In contrast to last week's blazing heat, today dawned dreary and drizzly. Our intrepid field school, however, persevered, braving the rain and the mud to continue excavating our privy and barn foundation. Some units needed to be bailed out, and some required water screening to separate artifacts from the globs of mud, but our brave archaeologists took these developments in stride.
They were also undaunted by the arrival of reporters from WMUR Chronicle to film and report on our excavation. The reporters seemed very interested in our field school, staying almost two hours in order to interview nearly everyone and to film every stage in the process, from excavating and screening dirt to washing and cataloging artifacts. We were very pleased with their visit, and are looking forward to seeing the field school appear on Chronicle in the near future.
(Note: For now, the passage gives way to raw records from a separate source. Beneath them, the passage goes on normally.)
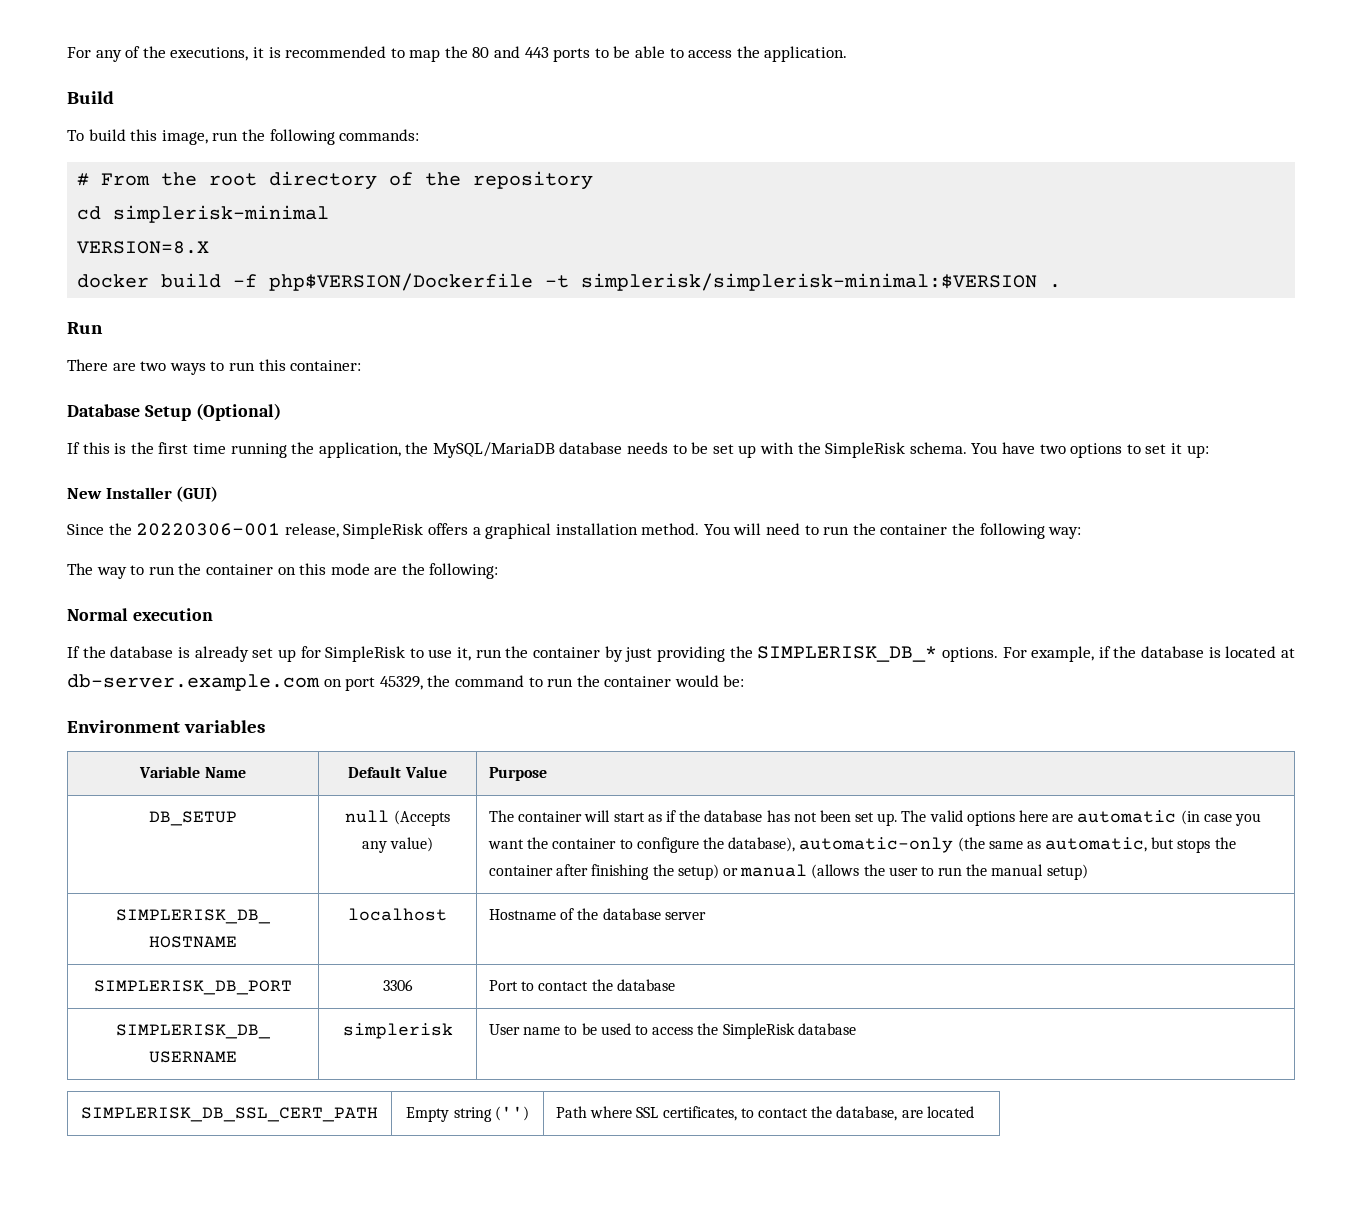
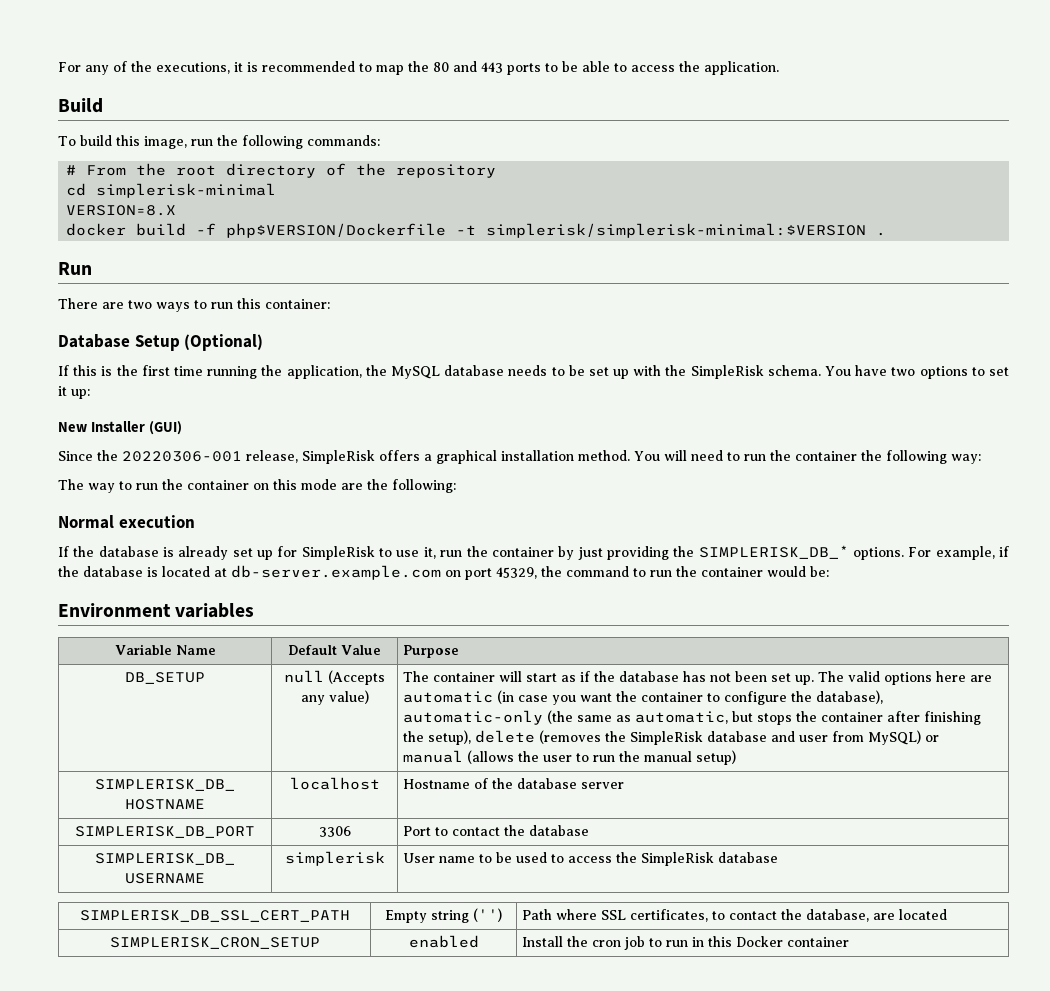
- If this is the first time running the application, the MySQL/MariaDB database needs to be set up with the SimpleRisk schema.
+ If this is the first time running the application, the MySQL database needs to be set up with the SimpleRisk schema.
- The valid options here are automatic (in case you want the container to configure the database), automatic-only (the same as automatic, but stops the container after finishing the setup) or manual (allows the user to run the manual setup)
+ The valid options here are automatic (in case you want the container to configure the database), automatic-only (the same as automatic, but stops the container after finishing the setup), delete (removes the SimpleRisk database and user from MySQL) or manual (allows the user to run the manual setup)
+ SIMPLERISK_CRON_SETUP | enabled | Install the cron job to run in this Docker container

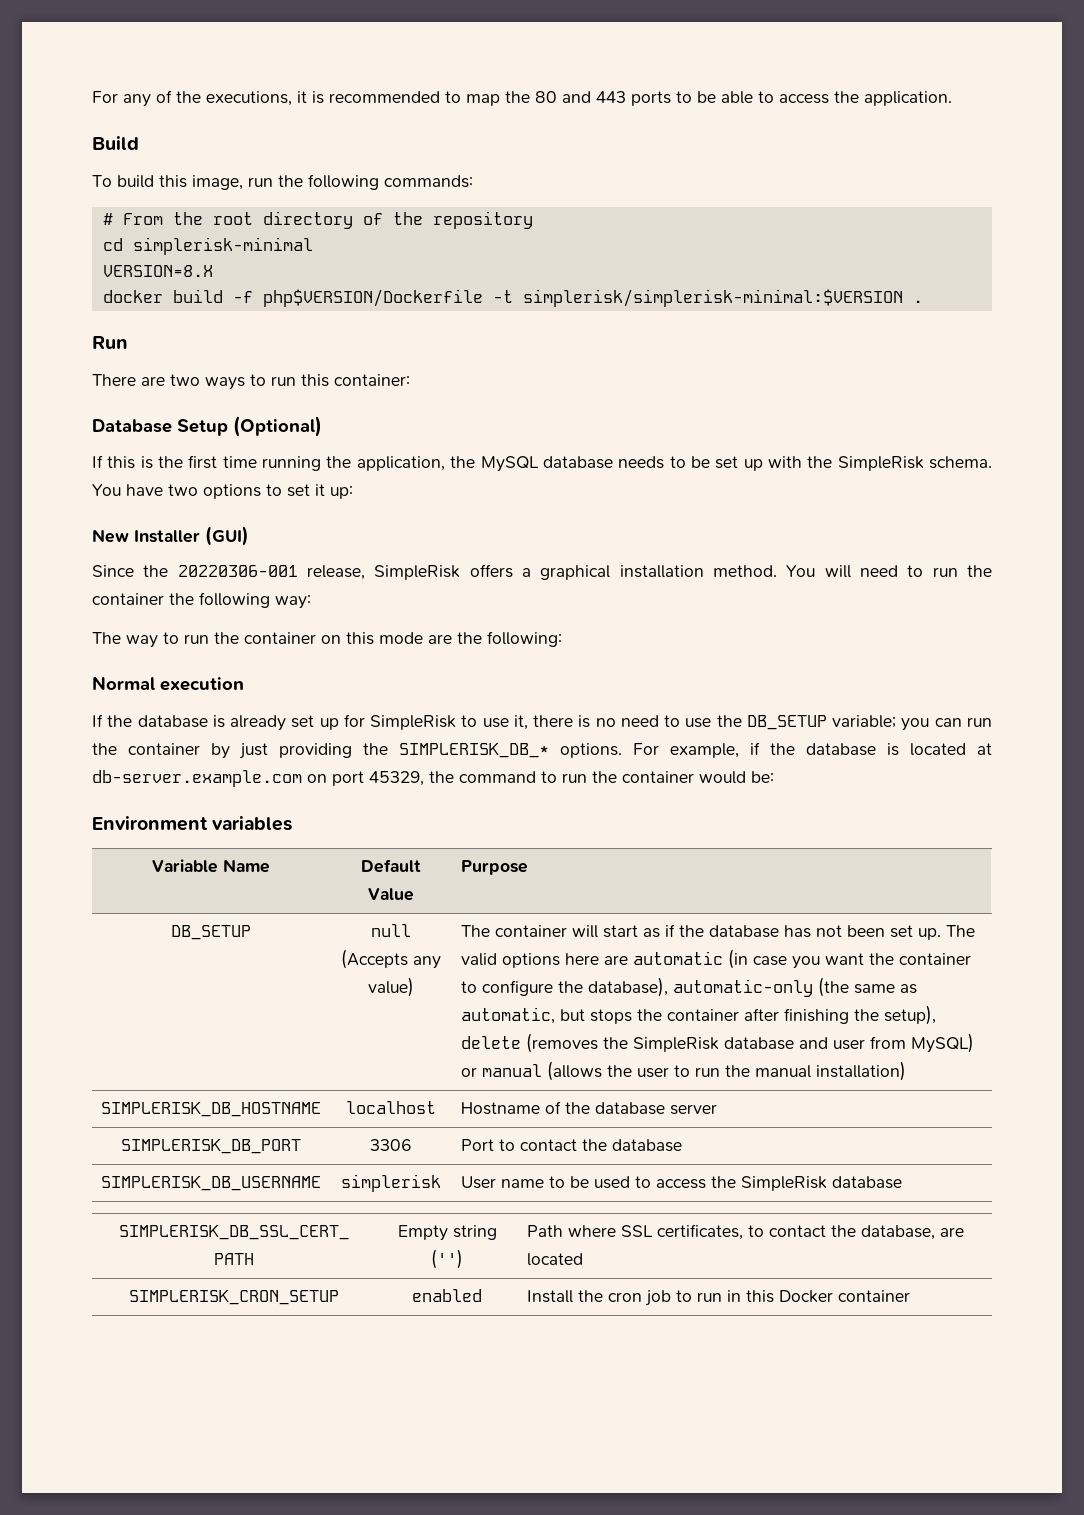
- If the database is already set up for SimpleRisk to use it, run the container by just providing the SIMPLERISK_DB_* options.
+ If the database is already set up for SimpleRisk to use it, there is no need to use the DB_SETUP variable; you can run the container by just providing the SIMPLERISK_DB_* options.
- The valid options here are automatic (in case you want the container to configure the database), automatic-only (the same as automatic, but stops the container after finishing the setup), delete (removes the SimpleRisk database and user from MySQL) or manual (allows the user to run the manual setup)
+ The valid options here are automatic (in case you want the container to configure the database), automatic-only (the same as automatic, but stops the container after finishing the setup), delete (removes the SimpleRisk database and user from MySQL) or manual (allows the user to run the manual installation)

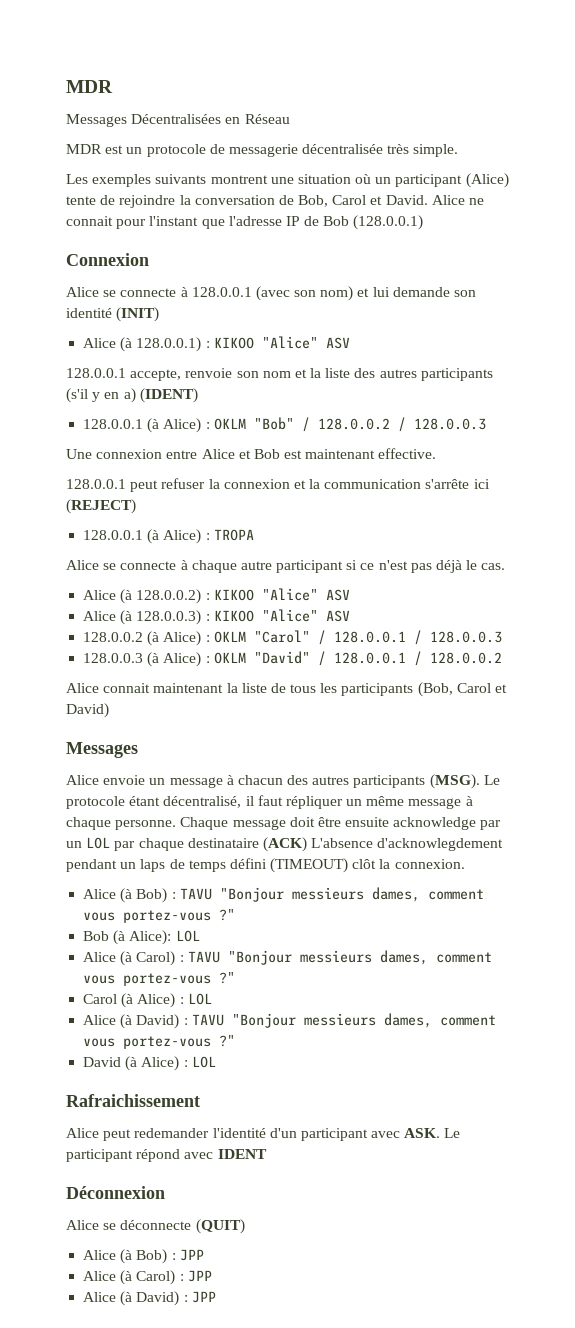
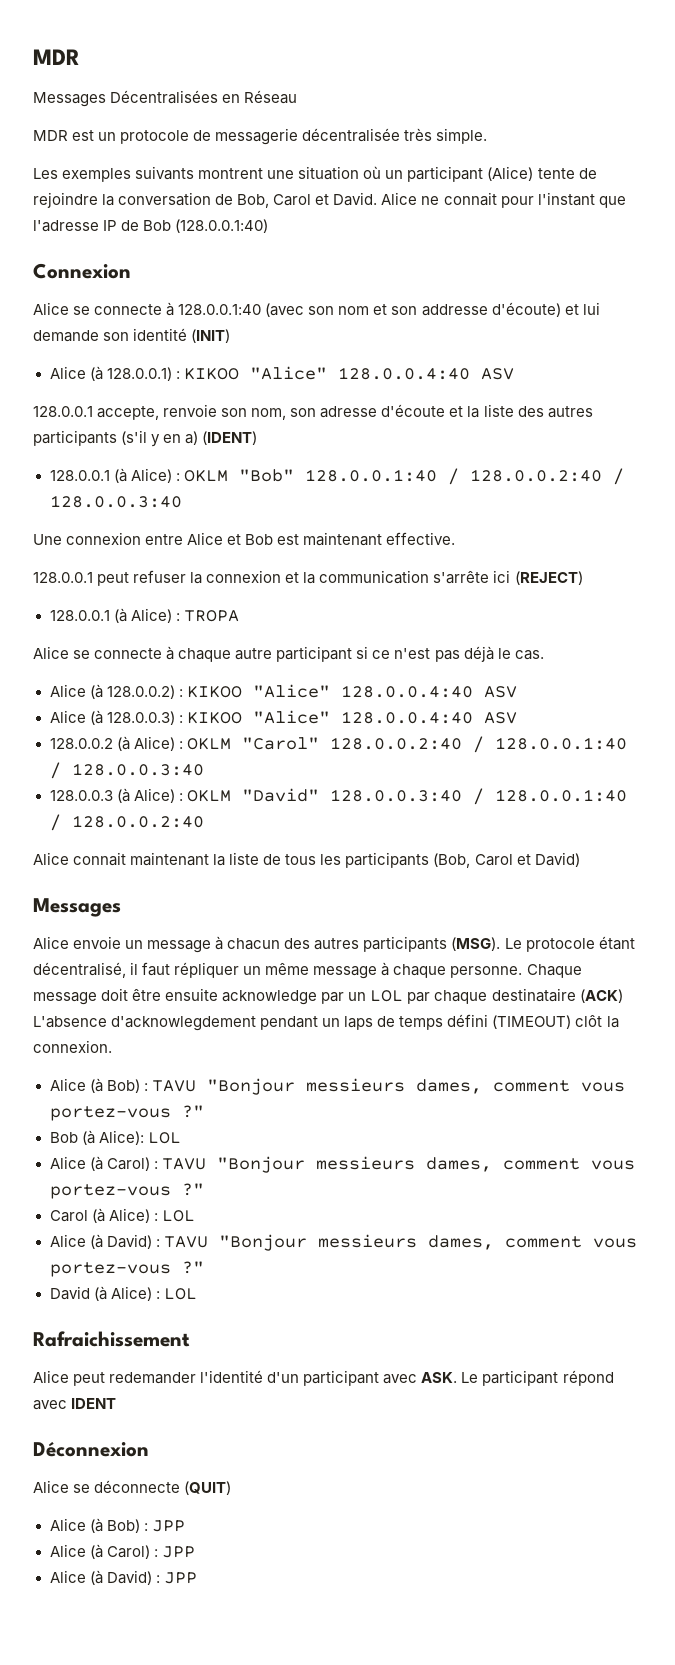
- Alice ne connait pour l'instant que l'adresse IP de Bob (128.0.0.1)
+ Alice ne connait pour l'instant que l'adresse IP de Bob (128.0.0.1:40)
- Alice se connecte à 128.0.0.1 (avec son nom) et lui demande son identité (INIT)
+ Alice se connecte à 128.0.0.1:40 (avec son nom et son addresse d'écoute) et lui demande son identité (INIT)
- Alice (à 128.0.0.1) : KIKOO "Alice" ASV
+ Alice (à 128.0.0.1) : KIKOO "Alice" 128.0.0.4:40 ASV
- 128.0.0.1 accepte, renvoie son nom et la liste des autres participants (s'il y en a) (IDENT)
+ 128.0.0.1 accepte, renvoie son nom, son adresse d'écoute et la liste des autres participants (s'il y en a) (IDENT)
- 128.0.0.1 (à Alice) : OKLM "Bob" / 128.0.0.2 / 128.0.0.3
+ 128.0.0.1 (à Alice) : OKLM "Bob" 128.0.0.1:40 / 128.0.0.2:40 / 128.0.0.3:40
- Alice (à 128.0.0.2) : KIKOO "Alice" ASV
+ Alice (à 128.0.0.2) : KIKOO "Alice" 128.0.0.4:40 ASV
- Alice (à 128.0.0.3) : KIKOO "Alice" ASV
+ Alice (à 128.0.0.3) : KIKOO "Alice" 128.0.0.4:40 ASV
- 128.0.0.2 (à Alice) : OKLM "Carol" / 128.0.0.1 / 128.0.0.3
+ 128.0.0.2 (à Alice) : OKLM "Carol" 128.0.0.2:40 / 128.0.0.1:40 / 128.0.0.3:40
- 128.0.0.3 (à Alice) : OKLM "David" / 128.0.0.1 / 128.0.0.2
+ 128.0.0.3 (à Alice) : OKLM "David" 128.0.0.3:40 / 128.0.0.1:40 / 128.0.0.2:40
When the rains became heavier in the afternoon, field school participants returned to the collections building to listen to a presentation by museum intern Ben Curran on the applications of remote sensing to archaeology. Infrared sensing and ground penetrating radar, along with other forms of remote sensing, are excellent ways to gain valuable information about the placement and formation of archaeological sites. And, unlike traditional excavation methods, remote sensing is non-destructive, since it does not involve removing artifacts from the ground. We are greatly looking forward to Ben's ground penetrating radar survey of the Strawbery Banke Grounds this coming weekend!